For reasons that probably made sense at the time (not that they were good reasons, just that they made sense) someone chose to use Marker Felt as the font for Notes on the iPhone and carried that over to the iPad. I dunno why exactly, as it's ugly and, worse, illegible at small sizes, but whatever. You also can't change it, which is doubly nasty. Yeah, I suppose font pickers are a bad thing in general and I can understand wanting to keep them away from the general user most of the time, but if you're going to do that you should choose a font that really doesn't suck.
Thankfully there's a way to get legible text out of Notes.
You need to enable the Japanese keyboard in the general settings. Once you do that, typing any single character off any of the japanese keyboards will flip the entire note over to use Helvetica. (I found this out by accident as it's really easy to switch keyboards) Doesn't matter how much text you've typed, and you can delete the japanese character without causing the note to shift back.
Yes, this is a horrible, nasty hack. It's lame and you shouldn't have to do it go get legible text, but it does work and if you happen to have the japanese keyboards enabled anyway it's even essentially effort-free.
I've been fooling around with the thing since it showed up, and I like it. Using the iPad's different than I expected. I figured it'd be mostly like using my phone only with a screen big enough that I can see it from a distance, and with touch areas large enough that I can reasonably hit them. That, it turns out, is not the case. Having a huge screen makes interacting with it a mostly different experience, and one that's quite nice.
Having fiddled with it for a while, I realize that there's one thing very much missing in the accessory field. I want (I mean want, dammit!) a waterproof slide-in stand with screen protector. Something I can trivially slip the 'pad into and have it stand up so I can read it and tap the screen without worrying about getting stuff in the guts of the thing, mostly because of this:
Epicurious Recipes & Shopping List
Yeah, that's right, an iPad app with nicely formatted recipes, ready for use in the kitchen, a place where the iPad most definitely shouldn't go. (If the state of my cookbooks is anything to go by, given how spattered they are) Give me a way to use the 'pad in the kitchen and I will be very, very happy. (And likely start spending far too much on cookbooks in the book store)
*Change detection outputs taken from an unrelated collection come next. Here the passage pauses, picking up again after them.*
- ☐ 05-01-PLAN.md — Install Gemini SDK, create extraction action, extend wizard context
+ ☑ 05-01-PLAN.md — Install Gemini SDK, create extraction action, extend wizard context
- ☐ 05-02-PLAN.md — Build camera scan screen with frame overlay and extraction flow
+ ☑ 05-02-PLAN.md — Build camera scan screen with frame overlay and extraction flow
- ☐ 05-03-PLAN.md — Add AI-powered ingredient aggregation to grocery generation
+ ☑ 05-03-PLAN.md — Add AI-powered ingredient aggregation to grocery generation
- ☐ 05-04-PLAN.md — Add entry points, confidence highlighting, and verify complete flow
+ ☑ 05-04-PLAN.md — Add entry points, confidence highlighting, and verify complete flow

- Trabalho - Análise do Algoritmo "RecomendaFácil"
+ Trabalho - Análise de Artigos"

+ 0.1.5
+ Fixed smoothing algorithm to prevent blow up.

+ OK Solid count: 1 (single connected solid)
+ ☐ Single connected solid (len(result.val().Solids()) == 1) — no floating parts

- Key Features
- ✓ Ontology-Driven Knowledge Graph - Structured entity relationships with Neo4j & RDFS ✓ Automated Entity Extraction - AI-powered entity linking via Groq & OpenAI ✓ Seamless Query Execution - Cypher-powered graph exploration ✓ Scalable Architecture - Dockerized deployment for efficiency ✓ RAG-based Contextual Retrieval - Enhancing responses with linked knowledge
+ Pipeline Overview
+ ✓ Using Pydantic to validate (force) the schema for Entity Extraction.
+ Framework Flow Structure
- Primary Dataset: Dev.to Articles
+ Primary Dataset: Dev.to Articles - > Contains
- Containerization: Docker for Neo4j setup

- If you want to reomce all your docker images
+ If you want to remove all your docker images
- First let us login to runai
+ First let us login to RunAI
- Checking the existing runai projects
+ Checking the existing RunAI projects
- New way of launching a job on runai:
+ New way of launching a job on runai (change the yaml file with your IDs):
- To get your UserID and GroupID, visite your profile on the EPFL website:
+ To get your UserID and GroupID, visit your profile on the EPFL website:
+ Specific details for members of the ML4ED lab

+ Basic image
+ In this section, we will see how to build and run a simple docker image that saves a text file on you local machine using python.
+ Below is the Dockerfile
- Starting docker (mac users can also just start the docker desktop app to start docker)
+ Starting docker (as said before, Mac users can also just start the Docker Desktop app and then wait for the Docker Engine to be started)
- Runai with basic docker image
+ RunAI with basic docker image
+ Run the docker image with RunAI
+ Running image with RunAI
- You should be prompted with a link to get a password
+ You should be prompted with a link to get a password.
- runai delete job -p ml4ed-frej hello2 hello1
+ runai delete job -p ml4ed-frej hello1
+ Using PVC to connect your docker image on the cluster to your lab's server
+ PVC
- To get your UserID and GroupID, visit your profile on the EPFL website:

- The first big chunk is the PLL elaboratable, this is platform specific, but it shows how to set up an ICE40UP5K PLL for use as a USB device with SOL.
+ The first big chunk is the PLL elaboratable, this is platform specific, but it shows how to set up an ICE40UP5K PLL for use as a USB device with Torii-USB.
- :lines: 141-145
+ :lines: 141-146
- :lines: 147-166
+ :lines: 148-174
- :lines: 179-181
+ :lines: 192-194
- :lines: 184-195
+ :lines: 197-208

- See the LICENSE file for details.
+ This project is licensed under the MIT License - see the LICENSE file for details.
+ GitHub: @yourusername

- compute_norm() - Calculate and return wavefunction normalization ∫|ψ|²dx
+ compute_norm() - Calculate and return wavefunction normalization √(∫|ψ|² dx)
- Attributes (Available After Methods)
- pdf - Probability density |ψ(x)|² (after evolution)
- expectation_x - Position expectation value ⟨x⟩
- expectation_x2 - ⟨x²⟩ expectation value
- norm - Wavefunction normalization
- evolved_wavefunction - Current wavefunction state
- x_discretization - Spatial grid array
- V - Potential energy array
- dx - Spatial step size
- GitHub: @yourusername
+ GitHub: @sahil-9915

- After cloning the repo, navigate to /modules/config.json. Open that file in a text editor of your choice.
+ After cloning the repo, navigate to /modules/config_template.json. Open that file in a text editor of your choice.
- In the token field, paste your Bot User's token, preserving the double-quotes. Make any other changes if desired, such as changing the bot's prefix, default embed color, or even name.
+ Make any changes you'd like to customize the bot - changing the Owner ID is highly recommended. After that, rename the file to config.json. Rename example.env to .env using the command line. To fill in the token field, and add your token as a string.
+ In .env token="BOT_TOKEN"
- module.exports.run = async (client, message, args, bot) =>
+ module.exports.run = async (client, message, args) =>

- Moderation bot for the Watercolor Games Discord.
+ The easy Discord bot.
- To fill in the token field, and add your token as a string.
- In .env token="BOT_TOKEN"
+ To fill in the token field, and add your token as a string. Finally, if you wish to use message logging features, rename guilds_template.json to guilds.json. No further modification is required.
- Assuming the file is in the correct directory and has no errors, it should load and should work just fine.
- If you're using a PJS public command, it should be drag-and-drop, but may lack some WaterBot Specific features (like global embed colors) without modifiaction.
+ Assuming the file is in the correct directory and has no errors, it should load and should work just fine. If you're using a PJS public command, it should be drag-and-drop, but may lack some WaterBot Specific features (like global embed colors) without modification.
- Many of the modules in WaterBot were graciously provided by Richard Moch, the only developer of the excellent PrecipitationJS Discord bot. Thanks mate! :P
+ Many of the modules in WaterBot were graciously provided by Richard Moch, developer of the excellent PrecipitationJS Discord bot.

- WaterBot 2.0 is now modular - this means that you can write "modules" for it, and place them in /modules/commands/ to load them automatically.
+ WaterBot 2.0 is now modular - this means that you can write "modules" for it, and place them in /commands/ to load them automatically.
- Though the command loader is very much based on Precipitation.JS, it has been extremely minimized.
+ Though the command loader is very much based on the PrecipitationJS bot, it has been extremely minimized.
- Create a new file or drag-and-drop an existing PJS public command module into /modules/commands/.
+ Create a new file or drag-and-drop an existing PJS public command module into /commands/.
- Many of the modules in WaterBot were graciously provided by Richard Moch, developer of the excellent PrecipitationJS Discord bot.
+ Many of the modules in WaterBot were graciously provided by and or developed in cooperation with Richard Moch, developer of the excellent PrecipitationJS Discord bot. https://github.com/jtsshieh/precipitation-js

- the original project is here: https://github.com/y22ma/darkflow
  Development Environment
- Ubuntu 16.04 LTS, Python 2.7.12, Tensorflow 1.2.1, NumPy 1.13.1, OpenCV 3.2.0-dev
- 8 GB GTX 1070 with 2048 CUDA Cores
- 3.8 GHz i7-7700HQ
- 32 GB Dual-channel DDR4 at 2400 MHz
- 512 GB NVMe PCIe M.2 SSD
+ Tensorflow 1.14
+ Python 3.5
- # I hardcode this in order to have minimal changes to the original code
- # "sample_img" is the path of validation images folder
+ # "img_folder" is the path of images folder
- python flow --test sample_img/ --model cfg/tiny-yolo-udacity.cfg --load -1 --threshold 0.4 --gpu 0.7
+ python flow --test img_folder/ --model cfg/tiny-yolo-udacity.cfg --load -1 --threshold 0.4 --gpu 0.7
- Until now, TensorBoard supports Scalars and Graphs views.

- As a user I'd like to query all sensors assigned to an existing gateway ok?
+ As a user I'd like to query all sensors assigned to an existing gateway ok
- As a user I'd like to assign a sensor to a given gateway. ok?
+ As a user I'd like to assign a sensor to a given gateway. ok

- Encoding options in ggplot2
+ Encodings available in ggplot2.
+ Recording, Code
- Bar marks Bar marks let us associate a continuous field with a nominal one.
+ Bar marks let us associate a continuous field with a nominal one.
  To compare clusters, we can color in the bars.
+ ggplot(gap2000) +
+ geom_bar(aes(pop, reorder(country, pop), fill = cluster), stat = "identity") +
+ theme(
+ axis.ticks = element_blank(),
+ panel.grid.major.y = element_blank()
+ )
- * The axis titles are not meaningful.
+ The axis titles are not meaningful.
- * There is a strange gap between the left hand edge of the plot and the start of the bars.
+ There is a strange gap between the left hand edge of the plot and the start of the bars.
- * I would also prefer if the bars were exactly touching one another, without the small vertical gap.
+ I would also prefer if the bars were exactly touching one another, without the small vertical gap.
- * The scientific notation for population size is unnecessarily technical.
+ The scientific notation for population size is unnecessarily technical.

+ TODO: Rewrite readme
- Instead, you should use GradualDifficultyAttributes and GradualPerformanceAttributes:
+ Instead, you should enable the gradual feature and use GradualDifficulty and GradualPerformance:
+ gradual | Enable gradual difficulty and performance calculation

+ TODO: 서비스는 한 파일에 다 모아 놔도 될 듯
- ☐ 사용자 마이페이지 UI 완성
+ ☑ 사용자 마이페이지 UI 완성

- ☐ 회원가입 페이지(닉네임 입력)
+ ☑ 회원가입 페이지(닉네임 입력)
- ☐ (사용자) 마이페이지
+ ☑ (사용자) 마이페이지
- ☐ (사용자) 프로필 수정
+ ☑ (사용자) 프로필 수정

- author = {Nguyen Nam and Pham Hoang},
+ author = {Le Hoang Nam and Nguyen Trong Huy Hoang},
Now that Apple's opened up the App Store so we can go look at the iPad apps, I find I'm very, very glad I sprung for the biggest of the pads. I was thinking that 64G was way too much, but I could toss all my music on it and maybe a few movies for when I want to watch something. I mean, I've got an 8G iPhone, and while it's a bit cramped that mostly means I have to not put music I don't much care about on it. Yeah, I'm gonna put a bunch of ebooks on it, but even that won't take all that much space.
The iPad apps, it turns out, are bloody enourmous. The biggest of the lot so far is The Elements: A Visual Exploration at 1.74G (Gig! Eeesh!) but the rest of these apps are coming in at 50-70M a pop. Well, okay, Bloomberg for iPad is only 2.7M because we're just that good, but still...
Folks who bought the 3G iPad are going to find they are not going to be downloading new apps over the air. And I don't want to think about what the load on the local Starbucks WiFi networks will look like. It'll only take a couple of people going "Oh cool!" to swamp the net for an hour or more. It's a darned good thing the iGadgets seem to handle partial downloads with retry pretty well.